Amplify’s hardware and software divisions may not be in sync

Amplify is having a tough time competing with print and maybe an even harder time connecting its teams internally, according to a new story from Bloomberg.

Amplify Playtesting session in Dumbo. Middle school age students giving their first round of feedback for the night. Photo by Brady Dale

In a lengthy Bloomberg story about News Corp.’s Amplify, signs of problems are evident for Brooklyn’s largest tech company. In one part, the story describes a school district that bought iPads because the software the school district liked best wasn’t made for Android, even though Android tablets are the company’s big product.
Meanwhile, Amplify’s biggest client, a school district in North Carolina, which is leasing 17,000 Amplify tablets, isn’t using any of Amplify’s curriculum.
From Bloomberg:

Still, Greensboro isn’t using Amplify’s curriculum.

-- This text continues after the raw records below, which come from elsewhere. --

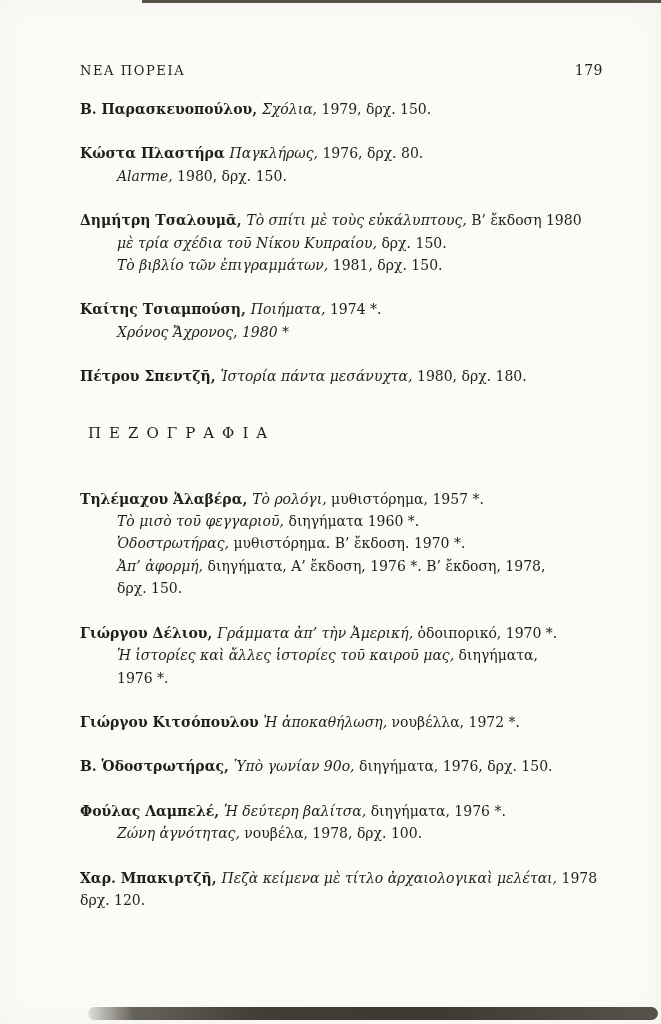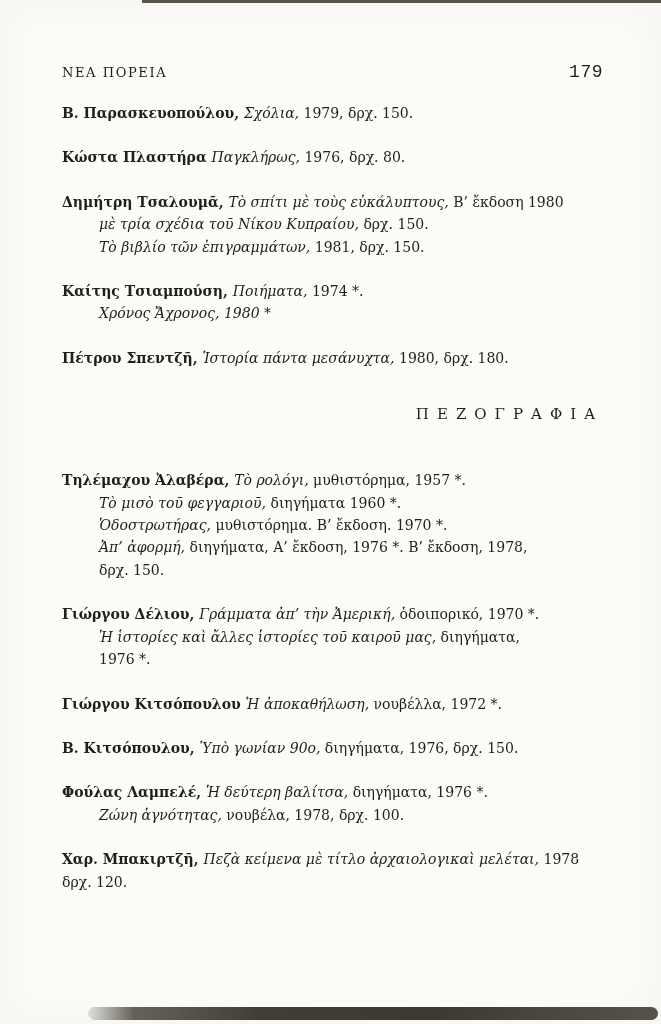--- a/index.html
+++ b/index.html
@@ -12,7 +12,7 @@
     overflow: hidden;
     box-shadow: inset 0 0 40px rgba(60,55,40,0.04);
   }
-  .page { padding: 62px 58px 0 62px; }
+  .page { padding: 62px 58px 0 80px; }
 
   .header {
     display: flex;

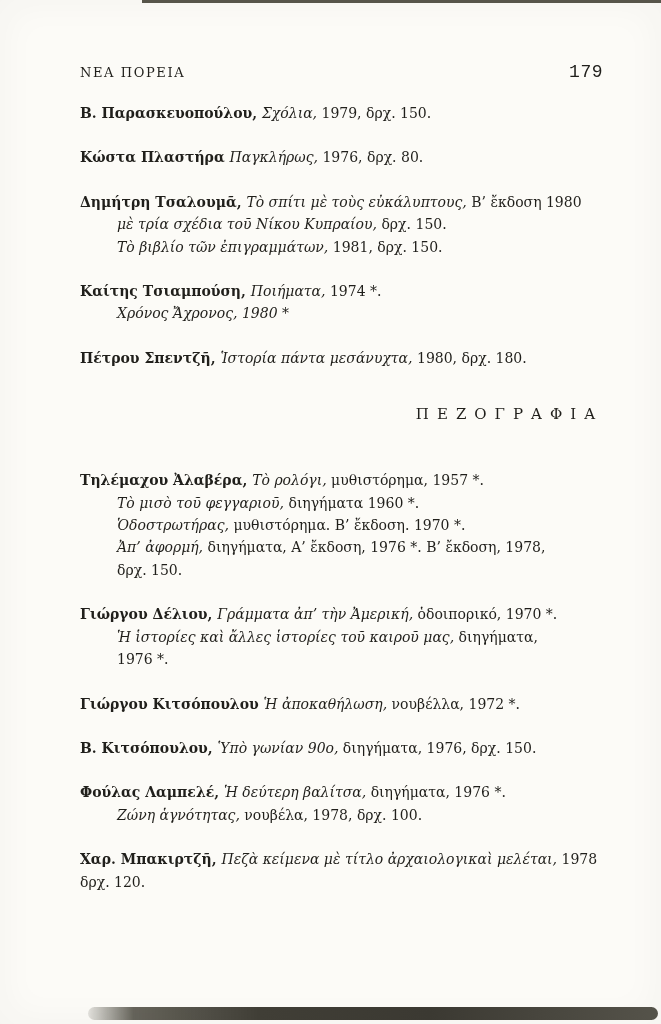--- a/index.html
+++ b/index.html
@@ -21,7 +21,7 @@
     margin-bottom: 20px;
   }
   .journal-title { font-size: 13px; letter-spacing: 1.6px; }
-  .page-number   { font-size: 18px; letter-spacing: 0.5px; font-family: Liberation Mono, monospace; }
+  .page-number   { font-size: 14px; letter-spacing: 0.5px; }
 
   .entry {
     font-size: 14px;

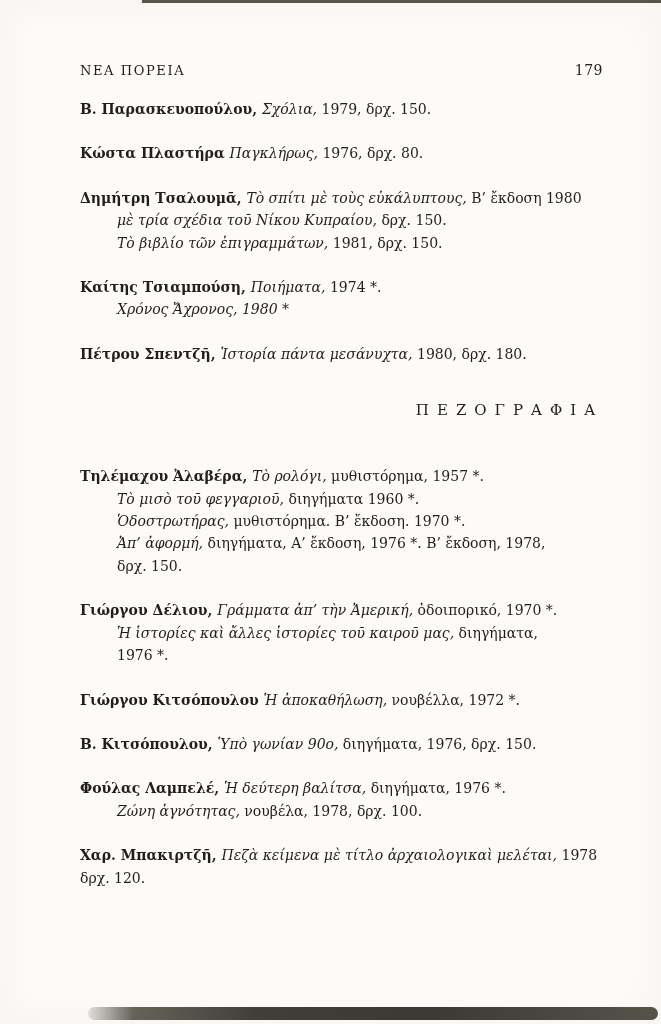--- a/index.html
+++ b/index.html
@@ -81,6 +81,7 @@
       </div>
       <div class="entry">
         <div class="line"><span class="b">Κώστα Πλαστήρα </span><span class="i">Παγκλήρως,</span><span class="n"> 1976, δρχ. 80.</span></div>
+        <div class="line indent"><span class="i">Alarme,</span><span class="n"> 1980, δρχ. 150.</span></div>
       </div>
       <div class="entry">
         <div class="line"><span class="b">Δημήτρη Τσαλουμᾶ, </span><span class="i">Τὸ σπίτι μὲ τοὺς εὐκάλυπτους,</span><span class="n"> Β’ ἔκδοση 1980</span></div>

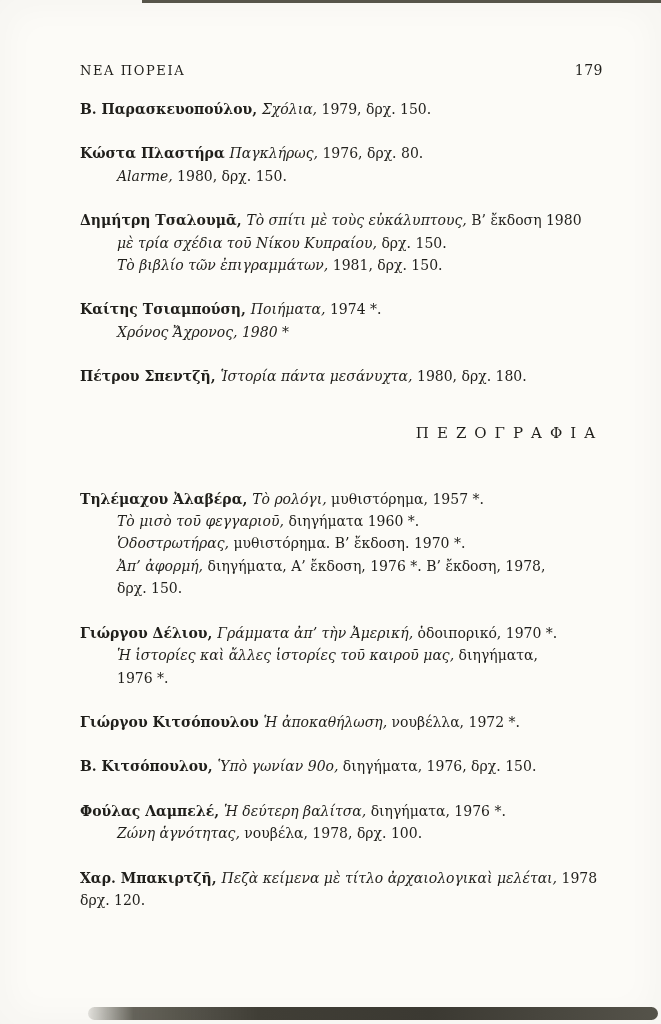--- a/index.html
+++ b/index.html
@@ -34,7 +34,7 @@
   .i { font-style: italic; }
 
   .section-heading {
-    text-align: right;
+    text-align: left;
     font-size: 15px;
     font-weight: normal;
     letter-spacing: 8px;

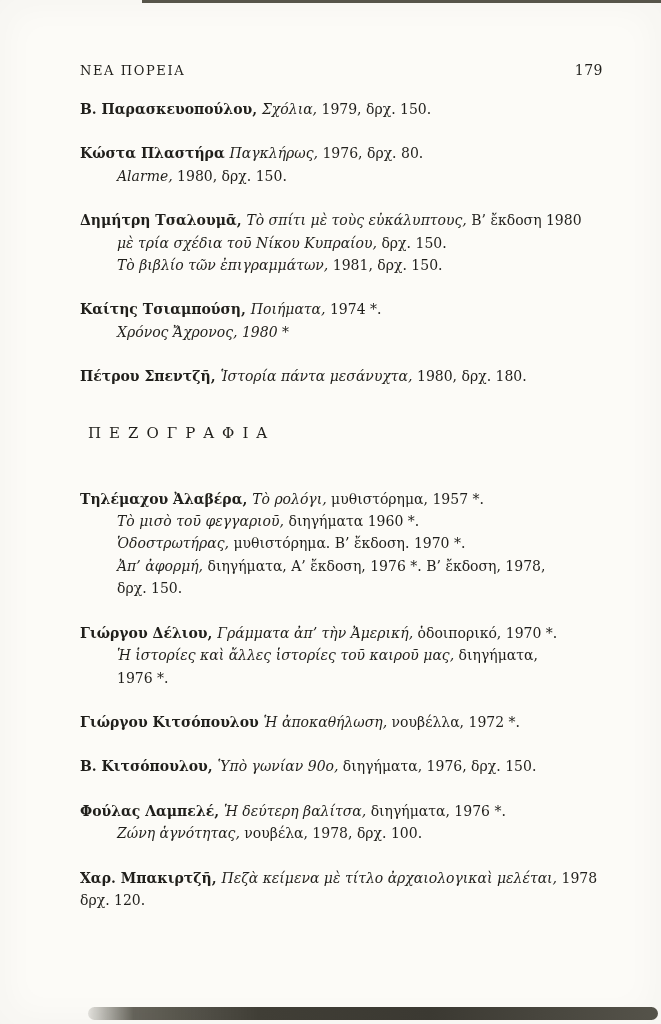--- a/index.html
+++ b/index.html
@@ -112,7 +112,7 @@
         <div class="line"><span class="b">Γιώργου Κιτσόπουλου </span><span class="i">Ἡ ἀποκαθήλωση,</span><span class="n"> νουβέλλα, 1972 *.</span></div>
       </div>
       <div class="entry">
-        <div class="line"><span class="b">Β. Κιτσόπουλου, </span><span class="i">Ὑπὸ γωνίαν 90ο,</span><span class="n"> διηγήματα, 1976, δρχ. 150.</span></div>
+        <div class="line"><span class="b">Β. Ὁδοστρωτήρας, </span><span class="i">Ὑπὸ γωνίαν 90ο,</span><span class="n"> διηγήματα, 1976, δρχ. 150.</span></div>
       </div>
       <div class="entry">
         <div class="line"><span class="b">Φούλας Λαμπελέ, </span><span class="i">Ἡ δεύτερη βαλίτσα,</span><span class="n"> διηγήματα, 1976 *.</span></div>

It wasn’t ready when the tablets arrived in 2013. Amplify never tried to sell it there for this school year, according to Robin Britt, the district’s director of instructional technology.
“The left hand doesn’t necessarily talk to the right hand,” said Jocelyn Becoats, the district’s chief of curriculum. Becoats’s team has created its own curriculum that teachers can download to their Amplify tablets and then assign to students, she said. Hamilton said the district never put out a request for bids for a new curriculum.

In the story, the company’s chief, Joel Klein, said that edtech was always going to be a long-term bet.